Problem statement
With the line containing "height: 1027px ->" as the start and the line containing "concerto, sob o" as the end, transcribe that span of the entries below exactly, including both.
=== Provided information ===
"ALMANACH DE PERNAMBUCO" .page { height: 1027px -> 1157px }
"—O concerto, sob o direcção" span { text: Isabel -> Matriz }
===
=== Provided information ===
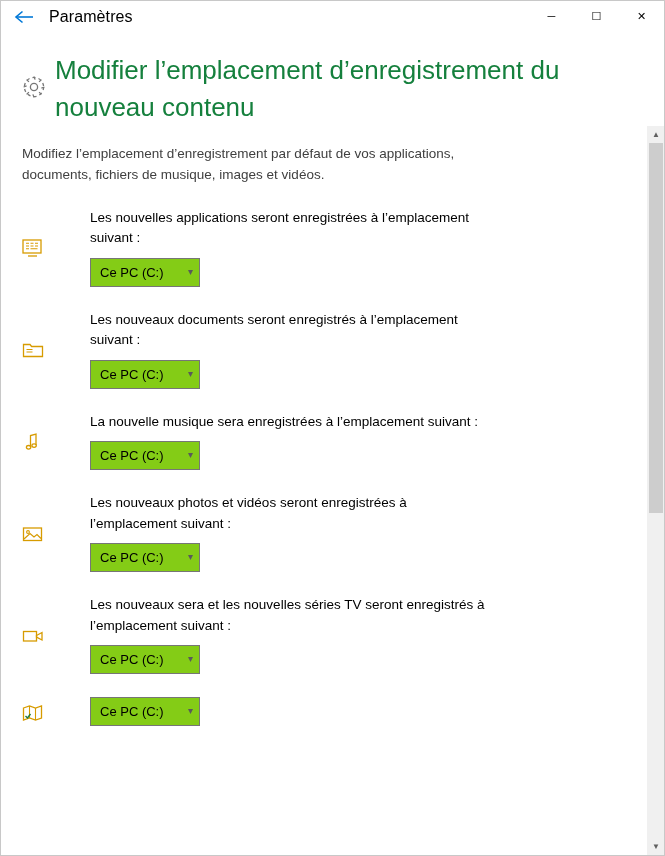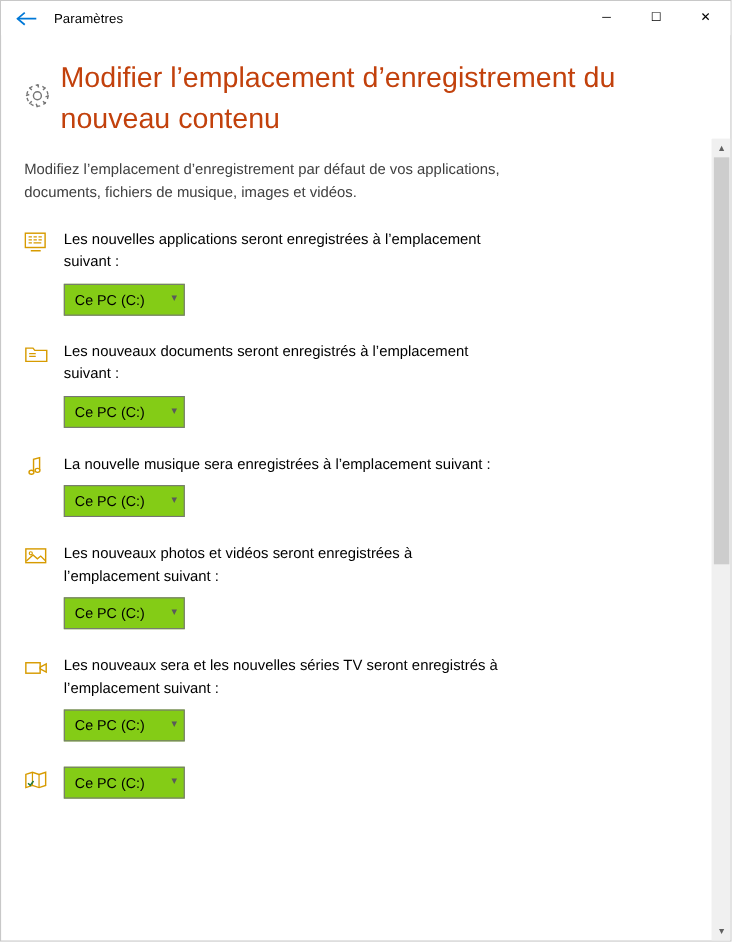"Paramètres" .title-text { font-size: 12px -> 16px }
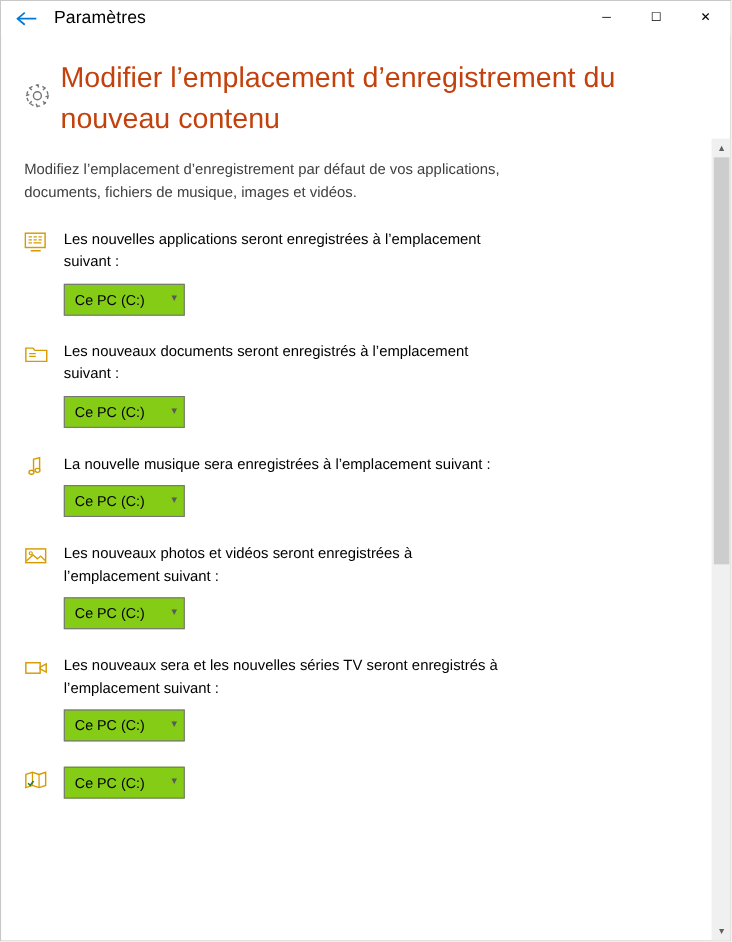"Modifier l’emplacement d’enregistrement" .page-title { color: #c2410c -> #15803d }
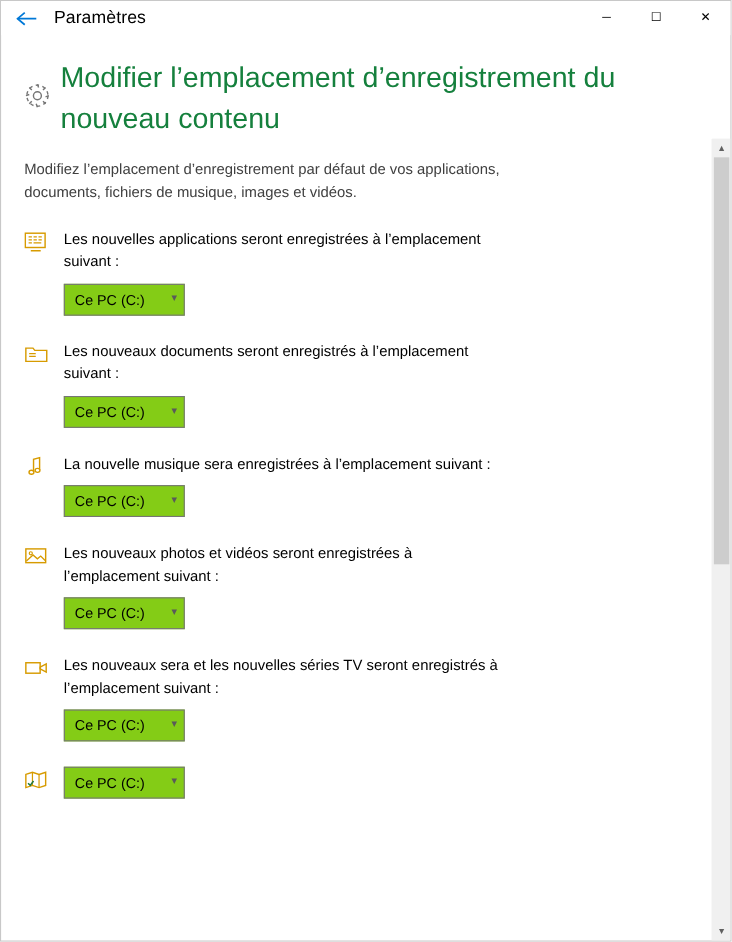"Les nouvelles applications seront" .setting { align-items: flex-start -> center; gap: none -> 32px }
===
=== Provided information ===
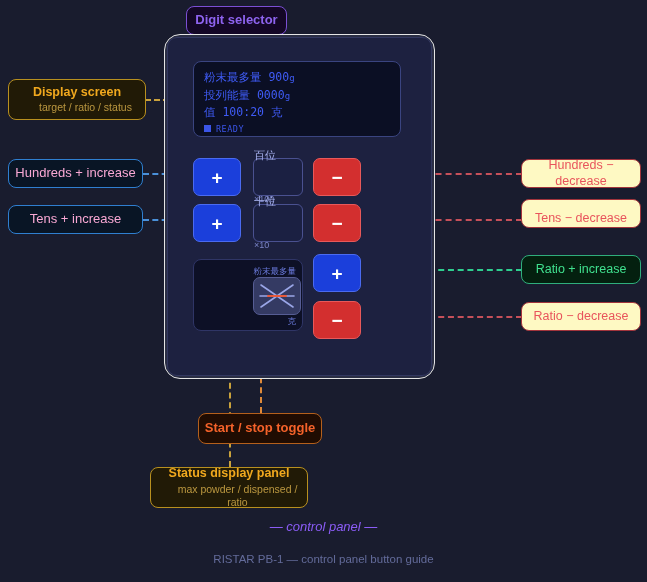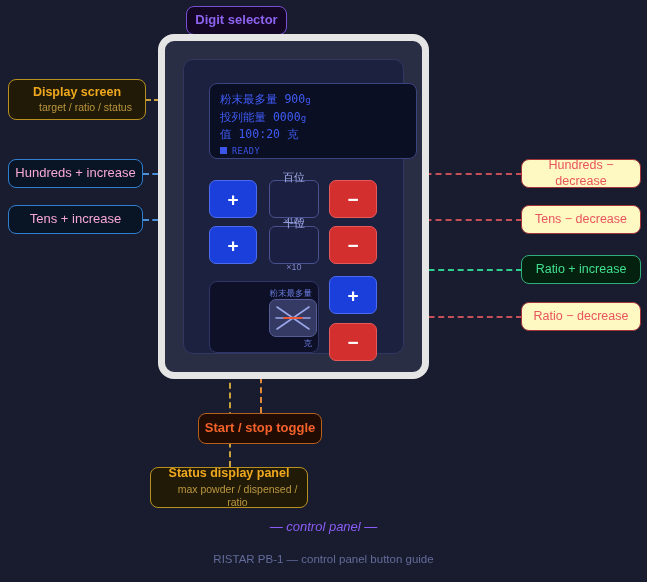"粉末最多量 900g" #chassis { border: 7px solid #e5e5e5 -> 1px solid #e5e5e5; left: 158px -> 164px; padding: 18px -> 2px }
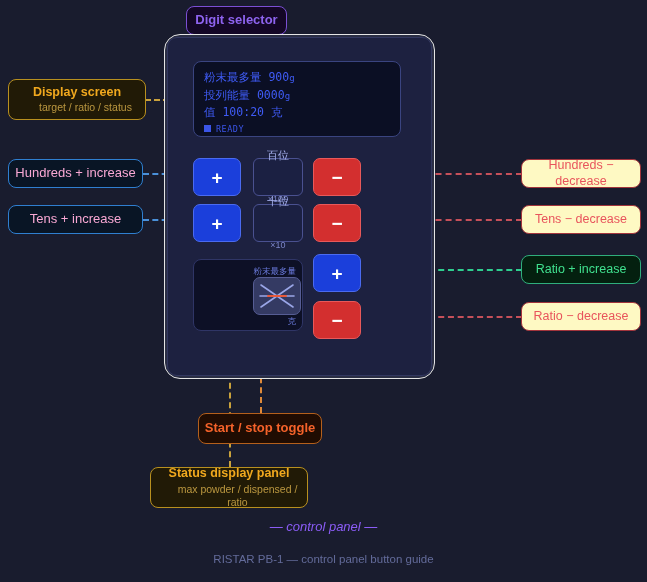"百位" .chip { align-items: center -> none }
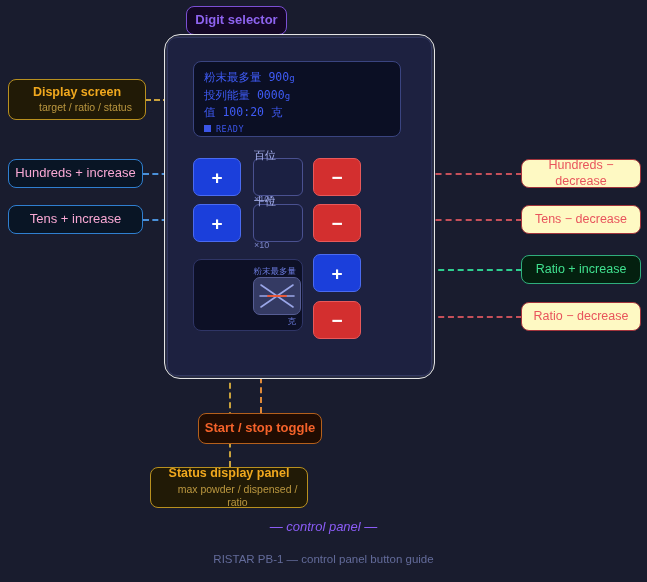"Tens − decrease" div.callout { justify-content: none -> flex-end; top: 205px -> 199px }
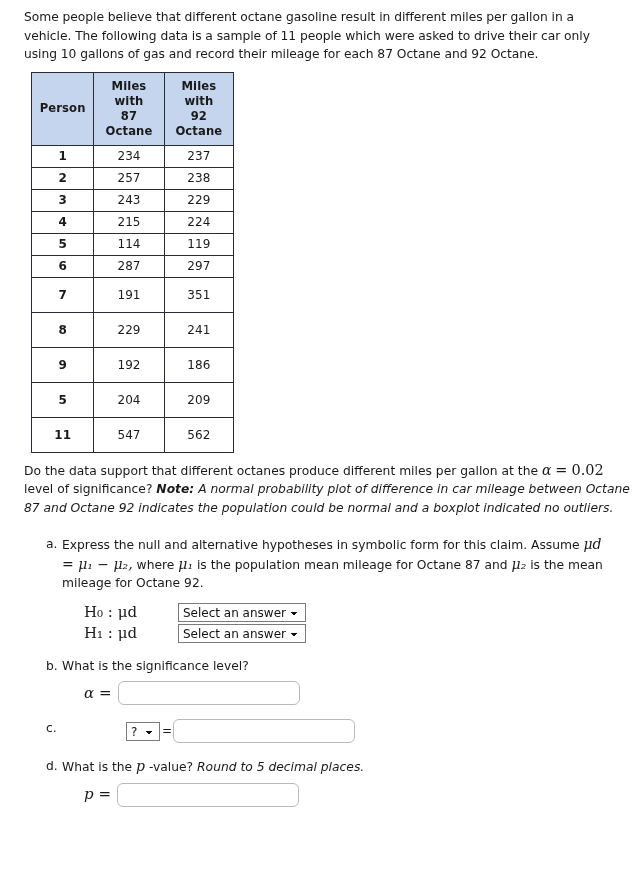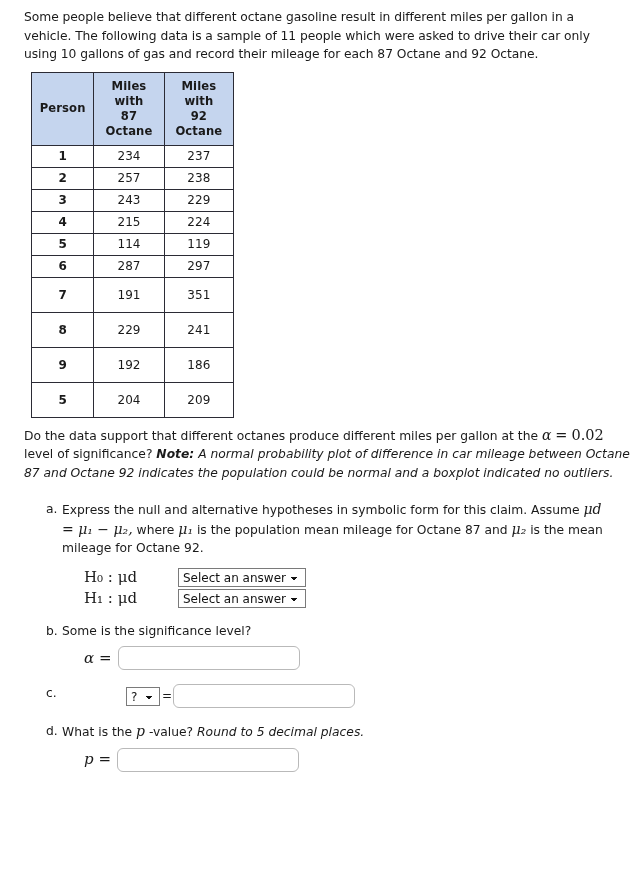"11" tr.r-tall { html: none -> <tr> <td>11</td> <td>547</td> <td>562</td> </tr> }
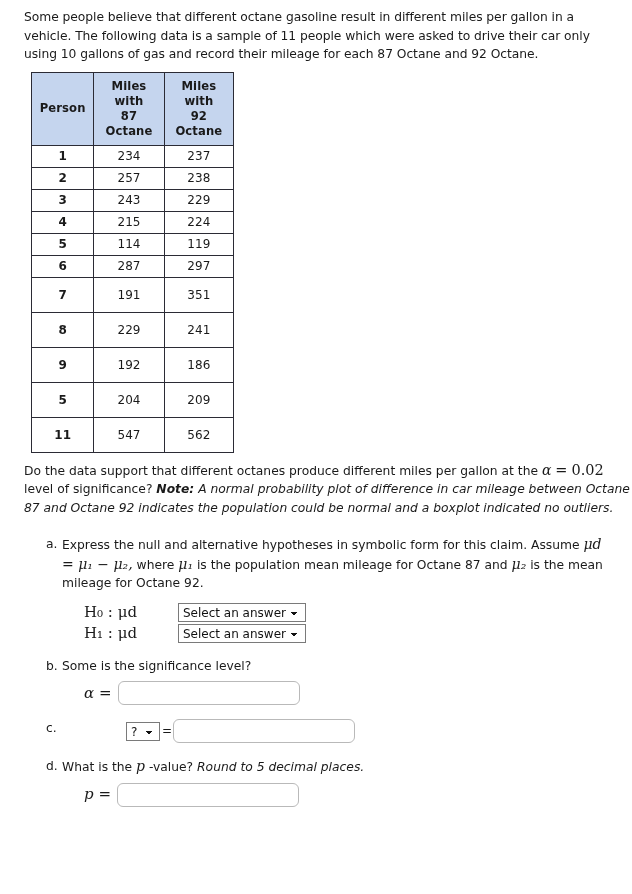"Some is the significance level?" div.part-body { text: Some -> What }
===
Completed task
"ALMANACH DE PERNAMBUCO" .page { height: 1027px -> 1157px }
"—O concerto, sob o direcção" span { text: Isabel -> Matriz }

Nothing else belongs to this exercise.